During his brutal war in Ukraine, Russian troops burned down cities, raped and tortured civilians, and committed numerous potential war crimes. On November 23, lawmakers across Europe were overwhelmed labeled Russia is a “state sponsor” of terrorism and called for further easing of ties with the country. The response to the statement was immediate. The European Parliament website was taken offline by a DDoS attack.
The unsophisticated attack, in which a website is flooded with traffic to make it inaccessible, caused Parliament’s website to a couple of hours. Pro-Russian hacktivist group Killnet claimed responsibility for the attack. The hacktivist group has targeted hundreds of organizations around the world this year, with some limited small-scale successes taking websites offline for short periods of time.
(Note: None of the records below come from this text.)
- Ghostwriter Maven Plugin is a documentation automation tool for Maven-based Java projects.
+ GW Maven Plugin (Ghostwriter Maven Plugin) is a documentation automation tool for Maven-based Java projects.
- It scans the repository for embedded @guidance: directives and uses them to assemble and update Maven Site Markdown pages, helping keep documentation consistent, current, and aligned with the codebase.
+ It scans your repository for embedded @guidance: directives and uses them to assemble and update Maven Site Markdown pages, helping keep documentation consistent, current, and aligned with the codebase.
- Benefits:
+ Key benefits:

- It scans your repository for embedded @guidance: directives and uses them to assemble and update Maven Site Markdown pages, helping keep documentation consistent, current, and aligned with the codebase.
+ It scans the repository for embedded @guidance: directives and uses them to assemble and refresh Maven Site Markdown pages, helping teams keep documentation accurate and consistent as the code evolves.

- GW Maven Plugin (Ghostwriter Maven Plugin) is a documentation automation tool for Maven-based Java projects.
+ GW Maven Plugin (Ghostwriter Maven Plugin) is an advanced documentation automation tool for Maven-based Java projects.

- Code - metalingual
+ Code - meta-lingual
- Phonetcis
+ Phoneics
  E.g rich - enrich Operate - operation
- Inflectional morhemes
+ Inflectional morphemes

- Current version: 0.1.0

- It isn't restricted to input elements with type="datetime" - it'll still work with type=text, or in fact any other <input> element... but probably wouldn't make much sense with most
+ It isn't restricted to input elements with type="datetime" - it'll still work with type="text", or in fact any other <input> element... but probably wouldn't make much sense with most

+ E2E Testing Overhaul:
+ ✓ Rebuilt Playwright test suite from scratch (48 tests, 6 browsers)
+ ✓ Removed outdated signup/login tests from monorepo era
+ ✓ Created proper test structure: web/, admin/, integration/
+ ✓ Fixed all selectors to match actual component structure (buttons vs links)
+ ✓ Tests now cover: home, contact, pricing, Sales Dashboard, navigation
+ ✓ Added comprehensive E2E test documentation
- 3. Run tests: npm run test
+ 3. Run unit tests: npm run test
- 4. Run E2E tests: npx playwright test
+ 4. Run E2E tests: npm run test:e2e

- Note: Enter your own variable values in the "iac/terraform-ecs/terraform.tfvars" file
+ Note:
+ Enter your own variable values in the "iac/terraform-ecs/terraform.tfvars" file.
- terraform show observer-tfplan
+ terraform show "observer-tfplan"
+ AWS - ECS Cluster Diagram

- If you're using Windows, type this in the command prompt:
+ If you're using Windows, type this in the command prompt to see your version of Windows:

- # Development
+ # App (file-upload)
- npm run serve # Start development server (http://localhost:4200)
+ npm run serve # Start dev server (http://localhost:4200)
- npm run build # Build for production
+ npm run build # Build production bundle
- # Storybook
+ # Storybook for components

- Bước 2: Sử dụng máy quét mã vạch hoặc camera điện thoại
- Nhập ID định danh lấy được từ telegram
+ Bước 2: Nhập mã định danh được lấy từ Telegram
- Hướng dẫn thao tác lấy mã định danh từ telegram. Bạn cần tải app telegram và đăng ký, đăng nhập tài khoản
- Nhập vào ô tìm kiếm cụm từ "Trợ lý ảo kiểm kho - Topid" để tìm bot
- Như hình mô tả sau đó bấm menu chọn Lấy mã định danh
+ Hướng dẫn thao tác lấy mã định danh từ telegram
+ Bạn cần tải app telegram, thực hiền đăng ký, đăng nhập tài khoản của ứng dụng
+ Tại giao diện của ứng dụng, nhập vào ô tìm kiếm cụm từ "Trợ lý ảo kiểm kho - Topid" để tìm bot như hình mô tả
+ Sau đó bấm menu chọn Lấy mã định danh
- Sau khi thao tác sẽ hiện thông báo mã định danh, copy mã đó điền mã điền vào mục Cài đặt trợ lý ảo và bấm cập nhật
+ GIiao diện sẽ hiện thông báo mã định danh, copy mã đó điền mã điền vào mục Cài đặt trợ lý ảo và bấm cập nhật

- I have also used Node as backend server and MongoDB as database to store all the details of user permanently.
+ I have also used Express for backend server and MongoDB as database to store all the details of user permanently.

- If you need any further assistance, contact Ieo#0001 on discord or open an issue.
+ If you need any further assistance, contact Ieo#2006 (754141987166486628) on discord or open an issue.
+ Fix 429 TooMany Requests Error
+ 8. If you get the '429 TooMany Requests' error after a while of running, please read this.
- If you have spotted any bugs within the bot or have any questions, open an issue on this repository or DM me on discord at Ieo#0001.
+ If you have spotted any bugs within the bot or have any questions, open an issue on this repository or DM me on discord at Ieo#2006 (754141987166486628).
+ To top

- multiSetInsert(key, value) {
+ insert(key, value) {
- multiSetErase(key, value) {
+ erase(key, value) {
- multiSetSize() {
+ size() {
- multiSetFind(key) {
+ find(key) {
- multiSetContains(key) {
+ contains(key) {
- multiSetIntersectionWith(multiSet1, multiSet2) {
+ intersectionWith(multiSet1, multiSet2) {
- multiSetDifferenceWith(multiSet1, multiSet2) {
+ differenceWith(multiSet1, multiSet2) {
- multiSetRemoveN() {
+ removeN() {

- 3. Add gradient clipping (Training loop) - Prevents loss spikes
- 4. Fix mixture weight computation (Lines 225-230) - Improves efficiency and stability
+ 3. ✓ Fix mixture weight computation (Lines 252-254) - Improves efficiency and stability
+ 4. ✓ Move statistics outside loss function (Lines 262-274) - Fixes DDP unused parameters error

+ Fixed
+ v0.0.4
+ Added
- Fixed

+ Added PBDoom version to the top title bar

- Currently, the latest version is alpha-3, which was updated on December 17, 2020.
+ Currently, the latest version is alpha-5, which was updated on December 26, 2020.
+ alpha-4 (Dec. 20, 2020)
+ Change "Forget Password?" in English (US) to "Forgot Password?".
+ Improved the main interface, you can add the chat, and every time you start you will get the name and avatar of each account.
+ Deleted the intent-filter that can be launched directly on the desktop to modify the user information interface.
It has been a player in a larger wave of hacktivism.
After years of sporadic hacktivist activity, hacktivism has resurfaced on a large scale in 2022. The large-scale Russian invasion of Ukraine has spawned dozens of hacktivist groups on both sides of the conflict, while so-called hacktivist groups are launching increasingly destructive attacks in Iran and Israel. This new wave of hacktivism, which varies between groups and countries, is introducing new tactics and approaches and increasingly blurring the lines between hacktivism and government-sponsored attacks.
“I’m not going to say that hacktivism was dying, but it certainly had been dying for a while,” said Juan Andres Guerrero-Saade, chief threat researcher at security firm SentinelOne. Over the past four or five years, Guerrero-Saade explains, hacktivism has often come in extremes: low-level disruptions and more sophisticated attacks that can be a cover for nation-state hacking. “You have so many more players in the space and a much firmer middle ground between those two extremes,” Guerrero-Saade says of the current situation.
The Russian invasion of Ukraine in February sparked a wave of hacktivist activity. The old hacktivist collective Anonymous was revived, but new groups were also formed. Ukraine’s unparalleled IT Army, a volunteer group of hackers from around the world, has continuously launched DDoS attacks against Russian targets described in its Telegram group. In June there was a speech by Vladimir Putin delayed after a cyber attack. Other hacktivist-affiliated groups have conducted massive hack-and-leak operations against Russian entities, resulting in hundreds of gigabytes of data from Russia being published online.
On the other side of the conflict, there are four main pro-Russian hacktivist groups, said Sergey Shykevich, manager of the Threat Intelligence Group at security firm Check Point. These are: Killnet, NoName 057, From Russia With Love and XakNet. Killnet is probably the most active of these groups, says Shykevich. “Since April, they have attacked about 650 targets — only about 5 percent of them were Ukraine.” Like the European Parliament, the targets were largely countries that opposed Russia. The group, which primarily uses DDoS attacks, is proactive on Telegram, media-friendly, and speaks to Russian speakers.
DDoS attacks still occupy an inordinate place in modern hacktivism. An FBI notice, issued in early November, says those behind DDoS attacks have “minimal operational impact” on their victims. “Hacktivists often choose targets that are believed to have a greater perceived impact than an actual disruption to operations,” the FBI said. In other words, the barking is often worse than the biting.